--- Work item ---
Find the lines of the data below that include "height". Report their number only.

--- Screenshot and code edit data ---
******************************
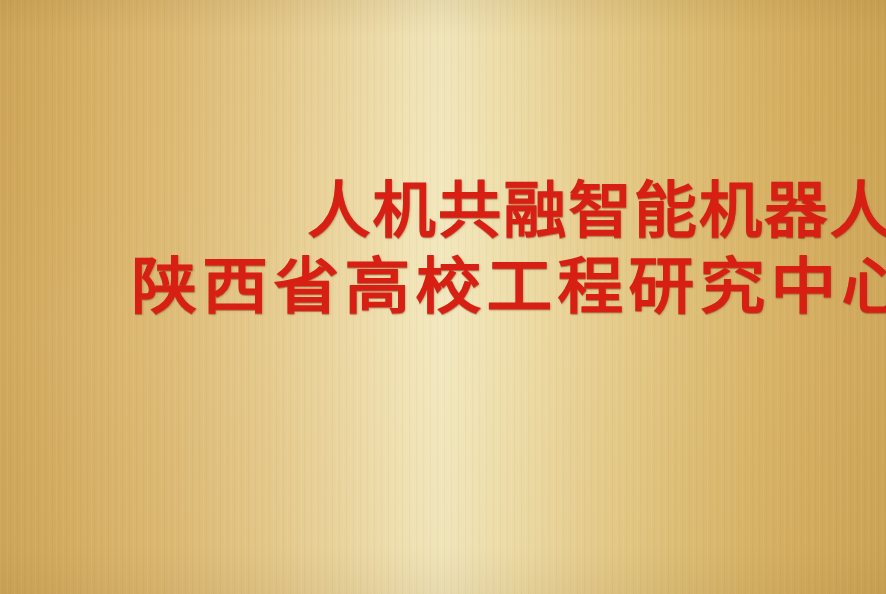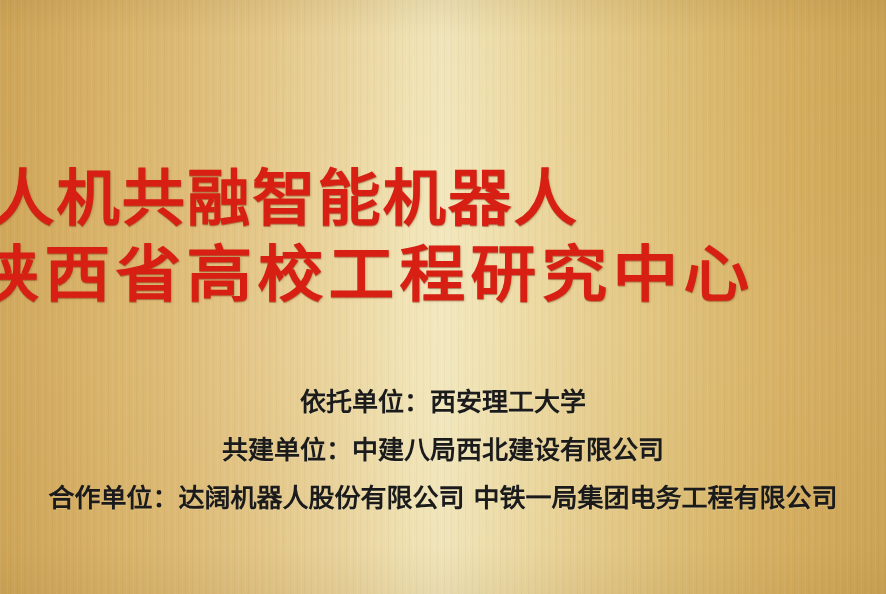--- a/index.html
+++ b/index.html
@@ -80,10 +80,10 @@
   }
   .title-block {
     position: absolute;
-    top: 168px;
+    top: 180px;
     left: 0;
     right: 0;
-    text-align: left;
+    text-align: right;
   }
   .title-line {
     color: #d71f13;

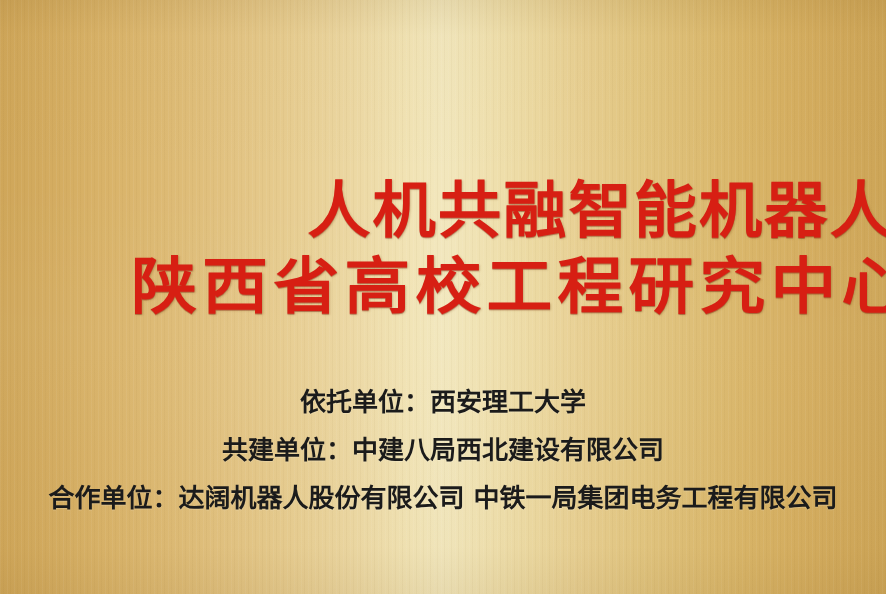--- a/index.html
+++ b/index.html
@@ -141,11 +141,6 @@
       <div class="title-line" id="title-line-2">陕西省高校工程研究中心</div>
     </div>
 
-    <div class="subtitle-block">
-      <div class="subtitle-line" id="subtitle-line-1">依托单位：西安理工大学</div>
-      <div class="subtitle-line" id="subtitle-line-2">共建单位：中建八局西北建设有限公司</div>
-      <div class="subtitle-line" id="subtitle-line-3">合作单位：达阔机器人股份有限公司  中铁一局集团电务工程有限公司</div>
-    </div>
 
   </div>
 </div>

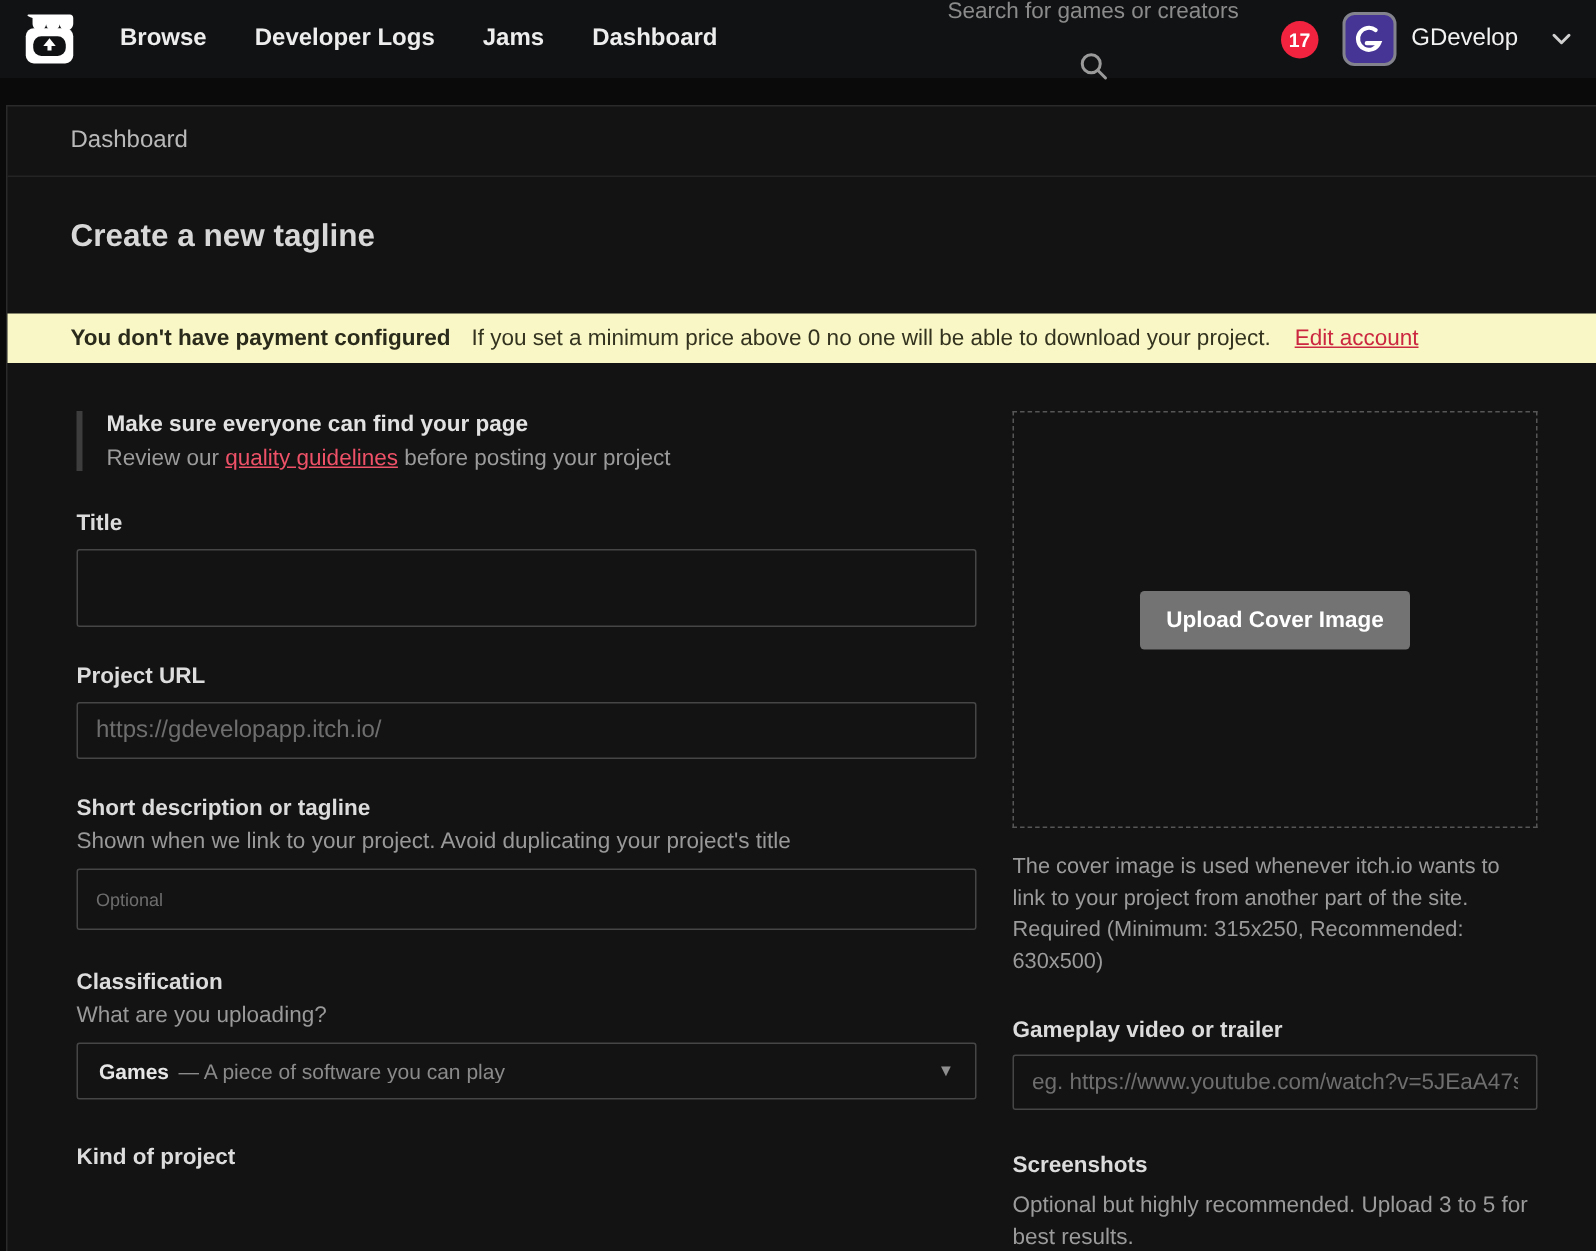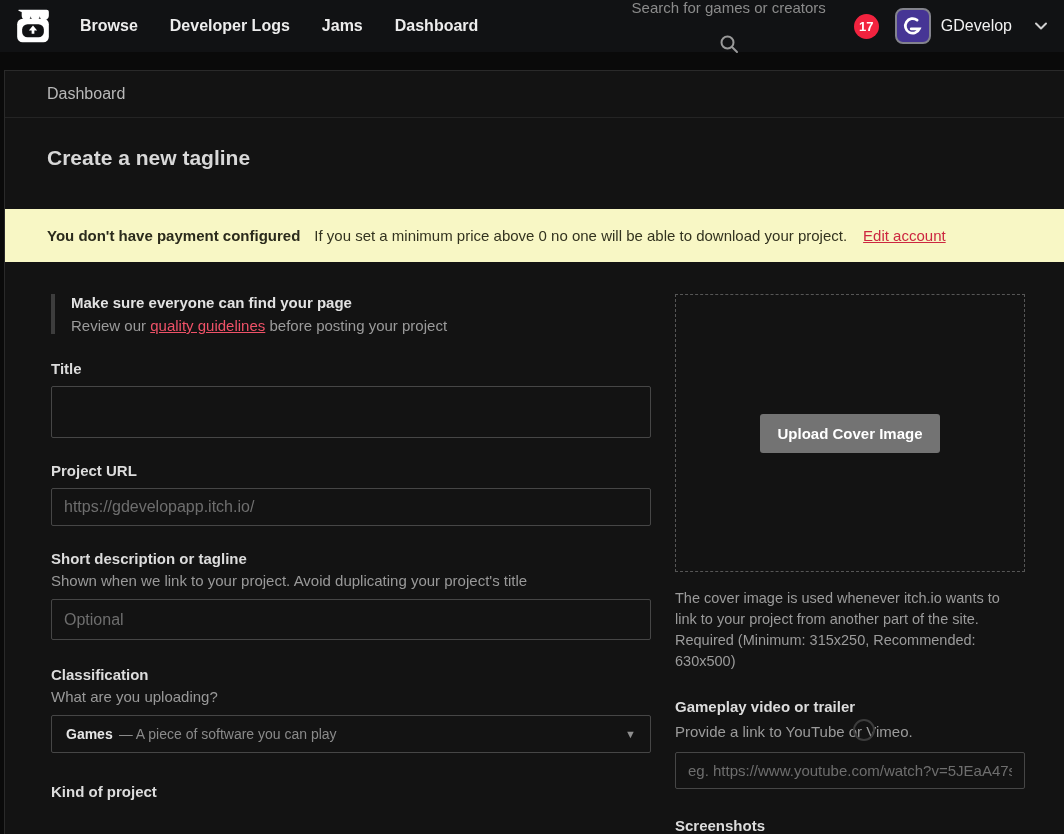--- a/index.html
+++ b/index.html
@@ -35,7 +35,7 @@
   .page-title { color:#d8d8d8; font-size:21px; font-weight:bold; }
 
   
-  .banner { margin-top:13px; height:53px; background:#f8f7c5; display:flex; align-items:center;
+  .banner { margin-top:13px; height:33px; background:#f8f7c5; display:flex; align-items:center;
             padding:0 42px; font-size:15px; }
   .banner-bold { color:#2b2b1c; font-weight:bold; margin-right:14px; white-space:nowrap; }
   .banner-text { color:#33331f; margin-right:16px; white-space:nowrap; }

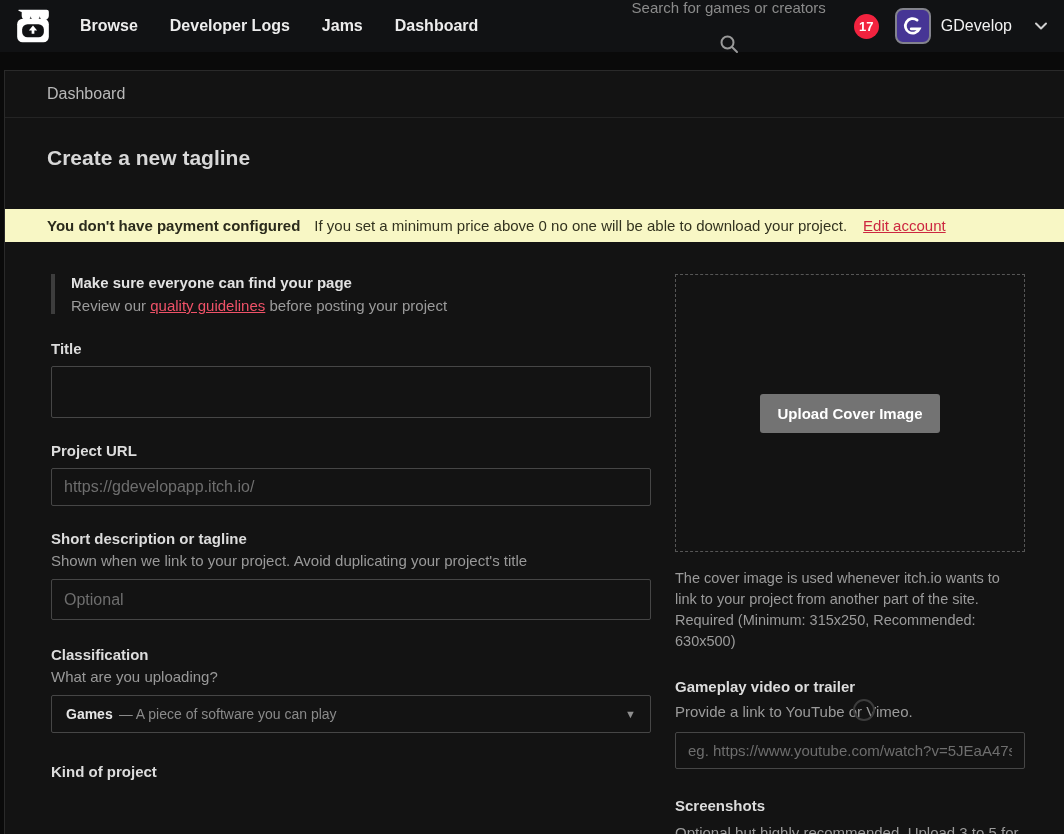--- a/index.html
+++ b/index.html
@@ -54,7 +54,7 @@
   .field-label { color:#dcdcdc; font-weight:bold; font-size:15px; margin-bottom:9px; }
   .field-help { color:#999999; font-size:15px; margin-bottom:10px; }
   .itch-input { width:100%; background:transparent; border:1px solid #464646; border-radius:2px;
-                color:#ddd; font-size:16px; padding:0 12px; outline:none;
+                color:#ddd; font-size:12px; padding:0 12px; outline:none;
                 font-family:"Liberation Sans", sans-serif; }
   .itch-input::placeholder { color:#6e6e6e; opacity:1; }
   .input-title { height:52px; margin-bottom:24px; }

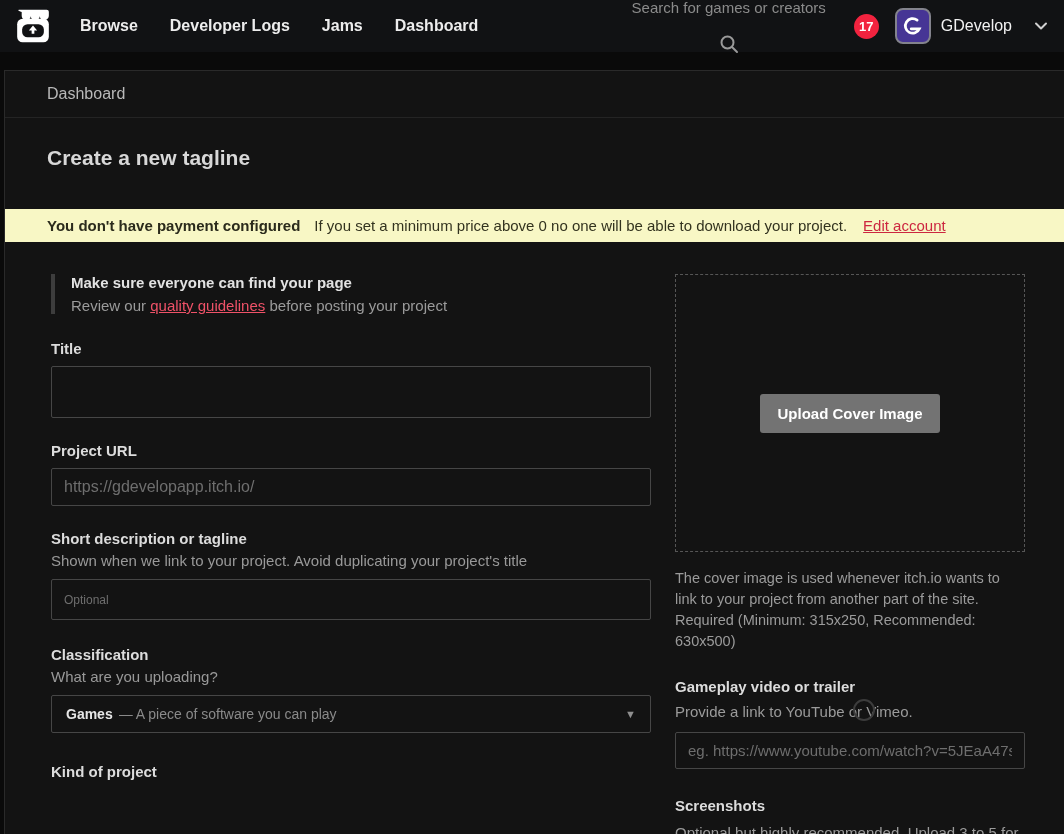--- a/index.html
+++ b/index.html
@@ -179,10 +179,6 @@
       <div class="cover-help">The cover image is used whenever itch.io wants to link to your project from another part of the site. Required (Minimum: 315x250, Recommended: 630x500)</div>
 
       <div class="field-label video-label">Gameplay video or trailer</div>
-      <div class="video-help">
-        <span>Provide a link to YouTube or Vimeo.</span>
-        <span class="ring"></span>
-      </div>
       <input class="itch-input input-video" type="text" placeholder="eg. https://www.youtube.com/watch?v=5JEaA47sP" style="">
 
       <div class="field-label shots-label">Screenshots</div>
******************************
--- Response for this exercise ---
3